AVAILABLE RECORDS:
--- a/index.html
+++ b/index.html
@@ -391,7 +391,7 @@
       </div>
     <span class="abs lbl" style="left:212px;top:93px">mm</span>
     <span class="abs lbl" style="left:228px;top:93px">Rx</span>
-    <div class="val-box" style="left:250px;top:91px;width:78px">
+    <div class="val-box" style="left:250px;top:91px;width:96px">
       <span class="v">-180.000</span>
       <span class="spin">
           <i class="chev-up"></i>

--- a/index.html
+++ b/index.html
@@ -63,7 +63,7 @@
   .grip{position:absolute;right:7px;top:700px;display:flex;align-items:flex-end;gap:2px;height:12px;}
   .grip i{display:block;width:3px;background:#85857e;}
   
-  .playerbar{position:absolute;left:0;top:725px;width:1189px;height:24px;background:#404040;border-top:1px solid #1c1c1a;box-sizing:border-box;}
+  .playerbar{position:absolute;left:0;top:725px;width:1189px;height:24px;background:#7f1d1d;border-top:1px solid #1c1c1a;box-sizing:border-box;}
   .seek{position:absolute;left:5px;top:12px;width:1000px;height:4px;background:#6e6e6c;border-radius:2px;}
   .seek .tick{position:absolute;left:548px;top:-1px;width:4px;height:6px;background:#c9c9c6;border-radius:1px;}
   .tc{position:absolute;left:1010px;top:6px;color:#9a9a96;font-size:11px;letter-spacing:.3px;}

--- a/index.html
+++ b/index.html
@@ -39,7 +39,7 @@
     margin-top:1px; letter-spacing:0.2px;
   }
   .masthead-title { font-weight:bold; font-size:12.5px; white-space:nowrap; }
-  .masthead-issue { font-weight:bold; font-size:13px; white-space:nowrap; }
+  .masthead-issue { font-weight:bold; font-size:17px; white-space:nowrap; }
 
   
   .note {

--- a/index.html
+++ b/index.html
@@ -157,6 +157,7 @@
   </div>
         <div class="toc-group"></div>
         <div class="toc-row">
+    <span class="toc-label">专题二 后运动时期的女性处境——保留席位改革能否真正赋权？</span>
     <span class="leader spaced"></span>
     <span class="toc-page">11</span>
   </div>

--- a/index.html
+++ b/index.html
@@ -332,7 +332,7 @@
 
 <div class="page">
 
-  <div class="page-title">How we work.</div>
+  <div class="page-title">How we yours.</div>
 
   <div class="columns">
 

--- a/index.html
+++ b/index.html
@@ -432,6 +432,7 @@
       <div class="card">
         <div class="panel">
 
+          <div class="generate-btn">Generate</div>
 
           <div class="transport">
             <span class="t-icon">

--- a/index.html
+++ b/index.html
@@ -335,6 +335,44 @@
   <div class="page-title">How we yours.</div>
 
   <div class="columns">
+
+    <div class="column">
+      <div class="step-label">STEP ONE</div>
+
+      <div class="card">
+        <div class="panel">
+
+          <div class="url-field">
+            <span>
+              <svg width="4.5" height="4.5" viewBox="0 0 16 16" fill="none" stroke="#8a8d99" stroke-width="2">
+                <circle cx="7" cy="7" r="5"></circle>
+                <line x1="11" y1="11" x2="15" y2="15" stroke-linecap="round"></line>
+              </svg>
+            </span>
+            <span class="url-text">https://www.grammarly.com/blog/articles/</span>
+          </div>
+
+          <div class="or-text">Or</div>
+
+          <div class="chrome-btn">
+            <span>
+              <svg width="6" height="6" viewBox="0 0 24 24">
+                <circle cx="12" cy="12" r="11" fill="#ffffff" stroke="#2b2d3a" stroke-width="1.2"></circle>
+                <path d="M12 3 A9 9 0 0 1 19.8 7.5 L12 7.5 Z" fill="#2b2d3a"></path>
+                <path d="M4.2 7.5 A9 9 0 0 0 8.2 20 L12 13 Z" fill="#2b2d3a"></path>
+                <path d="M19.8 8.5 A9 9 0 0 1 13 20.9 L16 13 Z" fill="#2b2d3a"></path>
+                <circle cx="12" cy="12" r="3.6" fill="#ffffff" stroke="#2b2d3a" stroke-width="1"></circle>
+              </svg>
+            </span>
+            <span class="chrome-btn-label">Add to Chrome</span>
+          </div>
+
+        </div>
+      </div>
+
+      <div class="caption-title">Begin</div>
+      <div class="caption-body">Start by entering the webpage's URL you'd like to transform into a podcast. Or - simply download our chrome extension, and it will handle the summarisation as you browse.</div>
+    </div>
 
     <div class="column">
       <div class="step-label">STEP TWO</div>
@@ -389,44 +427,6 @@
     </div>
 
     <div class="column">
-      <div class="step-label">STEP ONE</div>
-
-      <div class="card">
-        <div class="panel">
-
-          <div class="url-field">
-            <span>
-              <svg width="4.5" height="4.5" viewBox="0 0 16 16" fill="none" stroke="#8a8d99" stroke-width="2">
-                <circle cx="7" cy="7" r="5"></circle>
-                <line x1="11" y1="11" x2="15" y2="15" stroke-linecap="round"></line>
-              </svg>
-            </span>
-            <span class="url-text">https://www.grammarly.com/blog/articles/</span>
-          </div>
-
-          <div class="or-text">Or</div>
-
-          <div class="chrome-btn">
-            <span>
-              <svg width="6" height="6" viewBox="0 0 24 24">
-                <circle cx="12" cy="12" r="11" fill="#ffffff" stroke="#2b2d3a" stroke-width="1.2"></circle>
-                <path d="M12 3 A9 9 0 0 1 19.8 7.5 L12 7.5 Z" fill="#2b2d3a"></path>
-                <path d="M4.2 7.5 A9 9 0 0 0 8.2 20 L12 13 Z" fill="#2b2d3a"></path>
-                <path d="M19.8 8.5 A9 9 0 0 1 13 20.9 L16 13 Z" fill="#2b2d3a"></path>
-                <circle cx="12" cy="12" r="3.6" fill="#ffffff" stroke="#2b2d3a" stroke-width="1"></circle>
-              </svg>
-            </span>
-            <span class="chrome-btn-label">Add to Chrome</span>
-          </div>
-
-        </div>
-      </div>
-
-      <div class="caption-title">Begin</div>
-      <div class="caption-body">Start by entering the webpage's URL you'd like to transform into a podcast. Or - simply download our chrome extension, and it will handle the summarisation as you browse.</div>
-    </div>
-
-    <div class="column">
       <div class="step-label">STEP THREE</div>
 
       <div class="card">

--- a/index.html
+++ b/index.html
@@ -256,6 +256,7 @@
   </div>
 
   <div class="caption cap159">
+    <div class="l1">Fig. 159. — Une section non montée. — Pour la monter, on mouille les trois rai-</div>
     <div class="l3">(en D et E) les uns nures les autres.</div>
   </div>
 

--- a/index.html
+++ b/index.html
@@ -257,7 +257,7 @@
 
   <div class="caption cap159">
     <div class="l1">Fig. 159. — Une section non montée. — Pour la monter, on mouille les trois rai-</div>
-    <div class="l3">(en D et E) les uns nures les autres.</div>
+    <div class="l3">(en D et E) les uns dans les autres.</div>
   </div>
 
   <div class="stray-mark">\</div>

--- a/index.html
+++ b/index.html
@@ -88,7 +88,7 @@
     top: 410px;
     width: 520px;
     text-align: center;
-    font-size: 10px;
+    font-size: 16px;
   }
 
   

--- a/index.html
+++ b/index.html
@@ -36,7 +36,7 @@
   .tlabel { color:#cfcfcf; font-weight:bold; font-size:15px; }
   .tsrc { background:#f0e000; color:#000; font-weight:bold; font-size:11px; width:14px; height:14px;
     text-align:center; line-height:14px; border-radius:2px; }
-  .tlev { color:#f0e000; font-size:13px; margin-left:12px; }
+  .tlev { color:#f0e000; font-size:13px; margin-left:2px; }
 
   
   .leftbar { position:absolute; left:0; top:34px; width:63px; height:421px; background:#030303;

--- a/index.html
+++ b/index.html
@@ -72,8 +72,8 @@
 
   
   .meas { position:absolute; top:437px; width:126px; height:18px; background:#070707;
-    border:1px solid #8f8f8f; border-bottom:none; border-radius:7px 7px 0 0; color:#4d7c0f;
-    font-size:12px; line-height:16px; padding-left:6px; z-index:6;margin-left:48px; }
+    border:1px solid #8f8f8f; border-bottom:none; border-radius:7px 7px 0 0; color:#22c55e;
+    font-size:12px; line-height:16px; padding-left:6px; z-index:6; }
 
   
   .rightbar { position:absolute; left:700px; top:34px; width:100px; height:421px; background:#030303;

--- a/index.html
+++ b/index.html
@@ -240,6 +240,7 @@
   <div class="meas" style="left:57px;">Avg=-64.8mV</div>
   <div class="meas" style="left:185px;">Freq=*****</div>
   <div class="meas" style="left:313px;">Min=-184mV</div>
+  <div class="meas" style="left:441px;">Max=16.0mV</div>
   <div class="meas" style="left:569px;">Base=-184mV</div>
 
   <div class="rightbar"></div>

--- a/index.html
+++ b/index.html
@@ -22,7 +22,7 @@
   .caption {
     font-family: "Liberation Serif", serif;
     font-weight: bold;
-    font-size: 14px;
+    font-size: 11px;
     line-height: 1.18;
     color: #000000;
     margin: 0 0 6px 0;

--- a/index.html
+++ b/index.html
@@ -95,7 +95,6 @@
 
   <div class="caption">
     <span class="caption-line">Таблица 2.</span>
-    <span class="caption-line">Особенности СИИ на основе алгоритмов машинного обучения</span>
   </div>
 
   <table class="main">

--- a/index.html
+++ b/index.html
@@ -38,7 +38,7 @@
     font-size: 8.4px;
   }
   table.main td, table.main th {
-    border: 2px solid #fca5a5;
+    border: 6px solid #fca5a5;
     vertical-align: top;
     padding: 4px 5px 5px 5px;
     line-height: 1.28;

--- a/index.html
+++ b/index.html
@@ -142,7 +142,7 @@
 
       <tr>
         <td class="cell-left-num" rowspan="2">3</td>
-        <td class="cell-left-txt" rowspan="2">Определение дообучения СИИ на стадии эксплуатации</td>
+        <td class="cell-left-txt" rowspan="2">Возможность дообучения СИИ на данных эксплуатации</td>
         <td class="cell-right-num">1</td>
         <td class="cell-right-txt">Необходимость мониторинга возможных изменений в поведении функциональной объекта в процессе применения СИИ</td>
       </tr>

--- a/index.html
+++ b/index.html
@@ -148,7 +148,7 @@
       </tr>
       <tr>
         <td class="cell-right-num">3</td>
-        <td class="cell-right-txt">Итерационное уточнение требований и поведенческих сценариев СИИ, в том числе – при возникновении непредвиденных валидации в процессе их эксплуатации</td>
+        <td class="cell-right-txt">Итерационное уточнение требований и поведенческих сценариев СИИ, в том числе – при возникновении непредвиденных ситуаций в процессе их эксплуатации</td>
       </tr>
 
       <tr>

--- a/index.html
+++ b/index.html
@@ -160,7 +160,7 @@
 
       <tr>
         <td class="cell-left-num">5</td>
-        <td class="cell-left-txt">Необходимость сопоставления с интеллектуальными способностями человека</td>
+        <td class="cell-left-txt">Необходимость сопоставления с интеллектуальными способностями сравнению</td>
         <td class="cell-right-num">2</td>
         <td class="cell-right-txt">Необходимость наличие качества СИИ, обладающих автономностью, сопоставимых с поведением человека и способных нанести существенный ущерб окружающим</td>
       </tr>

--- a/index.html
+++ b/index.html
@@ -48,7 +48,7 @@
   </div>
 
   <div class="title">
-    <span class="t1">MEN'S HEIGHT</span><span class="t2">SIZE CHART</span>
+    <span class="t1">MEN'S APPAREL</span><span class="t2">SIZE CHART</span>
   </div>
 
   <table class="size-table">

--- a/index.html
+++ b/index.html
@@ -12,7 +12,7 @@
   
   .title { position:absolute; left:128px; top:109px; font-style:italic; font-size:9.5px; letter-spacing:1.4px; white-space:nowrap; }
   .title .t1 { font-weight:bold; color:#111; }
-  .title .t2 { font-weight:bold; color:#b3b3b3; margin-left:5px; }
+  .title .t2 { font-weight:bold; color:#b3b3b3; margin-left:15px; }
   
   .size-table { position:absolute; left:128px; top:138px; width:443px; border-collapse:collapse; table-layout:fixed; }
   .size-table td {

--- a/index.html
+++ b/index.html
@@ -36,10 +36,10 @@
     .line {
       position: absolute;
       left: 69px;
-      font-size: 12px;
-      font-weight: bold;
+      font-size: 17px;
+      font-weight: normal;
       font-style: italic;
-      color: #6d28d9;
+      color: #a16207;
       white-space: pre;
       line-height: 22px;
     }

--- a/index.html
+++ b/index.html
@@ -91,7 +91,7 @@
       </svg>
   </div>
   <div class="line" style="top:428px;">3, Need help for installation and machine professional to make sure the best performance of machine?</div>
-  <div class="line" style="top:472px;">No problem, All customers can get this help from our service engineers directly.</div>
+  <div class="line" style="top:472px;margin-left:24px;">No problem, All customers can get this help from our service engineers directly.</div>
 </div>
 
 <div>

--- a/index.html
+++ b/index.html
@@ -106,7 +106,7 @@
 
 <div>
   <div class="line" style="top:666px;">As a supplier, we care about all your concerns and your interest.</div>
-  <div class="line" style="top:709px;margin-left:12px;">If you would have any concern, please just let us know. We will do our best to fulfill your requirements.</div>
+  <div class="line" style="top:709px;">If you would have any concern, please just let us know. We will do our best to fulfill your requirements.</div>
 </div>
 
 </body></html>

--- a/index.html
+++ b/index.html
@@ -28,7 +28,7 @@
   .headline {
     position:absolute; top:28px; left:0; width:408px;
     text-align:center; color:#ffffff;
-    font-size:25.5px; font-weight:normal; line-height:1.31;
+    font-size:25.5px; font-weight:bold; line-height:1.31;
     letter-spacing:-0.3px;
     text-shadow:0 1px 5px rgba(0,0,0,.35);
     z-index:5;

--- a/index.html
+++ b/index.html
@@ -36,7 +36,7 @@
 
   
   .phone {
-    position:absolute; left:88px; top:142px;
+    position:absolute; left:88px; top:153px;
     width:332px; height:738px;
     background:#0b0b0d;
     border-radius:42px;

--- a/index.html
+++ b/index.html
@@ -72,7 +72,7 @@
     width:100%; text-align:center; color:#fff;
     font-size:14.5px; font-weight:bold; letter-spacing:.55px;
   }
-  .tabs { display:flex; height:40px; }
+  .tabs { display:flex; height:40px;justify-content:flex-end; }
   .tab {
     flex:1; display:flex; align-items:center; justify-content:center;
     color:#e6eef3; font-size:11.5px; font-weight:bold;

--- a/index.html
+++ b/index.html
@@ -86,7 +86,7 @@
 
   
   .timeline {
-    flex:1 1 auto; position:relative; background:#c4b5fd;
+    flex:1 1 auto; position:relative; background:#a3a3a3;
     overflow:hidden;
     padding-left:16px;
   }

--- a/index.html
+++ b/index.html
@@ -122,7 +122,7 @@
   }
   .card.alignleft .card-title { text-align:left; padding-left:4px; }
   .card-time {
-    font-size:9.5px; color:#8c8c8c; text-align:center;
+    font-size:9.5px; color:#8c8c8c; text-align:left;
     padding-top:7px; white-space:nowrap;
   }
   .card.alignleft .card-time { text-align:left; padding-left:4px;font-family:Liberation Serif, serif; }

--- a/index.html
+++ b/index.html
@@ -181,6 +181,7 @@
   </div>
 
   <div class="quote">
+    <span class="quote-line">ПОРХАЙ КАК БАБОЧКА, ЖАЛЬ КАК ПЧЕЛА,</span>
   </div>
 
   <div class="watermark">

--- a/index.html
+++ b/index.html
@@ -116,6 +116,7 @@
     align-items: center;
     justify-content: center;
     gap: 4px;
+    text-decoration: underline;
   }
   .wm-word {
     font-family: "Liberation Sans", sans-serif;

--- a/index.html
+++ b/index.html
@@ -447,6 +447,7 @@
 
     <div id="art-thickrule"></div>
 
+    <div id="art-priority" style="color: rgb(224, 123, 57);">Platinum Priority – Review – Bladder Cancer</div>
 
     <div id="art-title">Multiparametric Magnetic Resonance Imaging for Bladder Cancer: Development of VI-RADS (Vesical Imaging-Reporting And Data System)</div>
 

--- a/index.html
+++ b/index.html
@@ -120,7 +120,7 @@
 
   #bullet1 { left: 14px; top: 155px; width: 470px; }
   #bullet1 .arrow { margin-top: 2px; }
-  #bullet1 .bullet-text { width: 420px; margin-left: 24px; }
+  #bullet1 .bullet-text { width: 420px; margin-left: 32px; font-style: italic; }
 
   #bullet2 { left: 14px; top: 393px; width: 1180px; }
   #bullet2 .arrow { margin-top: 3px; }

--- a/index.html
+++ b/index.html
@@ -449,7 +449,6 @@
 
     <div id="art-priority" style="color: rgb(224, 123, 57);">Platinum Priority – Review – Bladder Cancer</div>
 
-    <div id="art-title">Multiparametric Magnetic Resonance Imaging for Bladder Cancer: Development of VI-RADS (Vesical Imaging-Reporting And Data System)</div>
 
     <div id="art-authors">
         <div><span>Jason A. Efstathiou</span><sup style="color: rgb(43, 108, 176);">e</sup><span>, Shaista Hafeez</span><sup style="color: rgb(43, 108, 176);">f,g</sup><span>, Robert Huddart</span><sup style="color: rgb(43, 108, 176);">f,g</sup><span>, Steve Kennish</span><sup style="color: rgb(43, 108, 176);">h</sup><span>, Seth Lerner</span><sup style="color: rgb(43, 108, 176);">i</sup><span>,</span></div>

ACTIVITY: What is needed is an exact copy of the entries from their first line down to the line with "-63,7 +63,7 @@", that line included, and nothing beyond it.

RESPONSE AREA:
--- a/index.html
+++ b/index.html
@@ -391,7 +391,7 @@
       </div>
     <span class="abs lbl" style="left:212px;top:93px">mm</span>
     <span class="abs lbl" style="left:228px;top:93px">Rx</span>
-    <div class="val-box" style="left:250px;top:91px;width:78px">
+    <div class="val-box" style="left:250px;top:91px;width:96px">
       <span class="v">-180.000</span>
       <span class="spin">
           <i class="chev-up"></i>

--- a/index.html
+++ b/index.html
@@ -63,7 +63,7 @@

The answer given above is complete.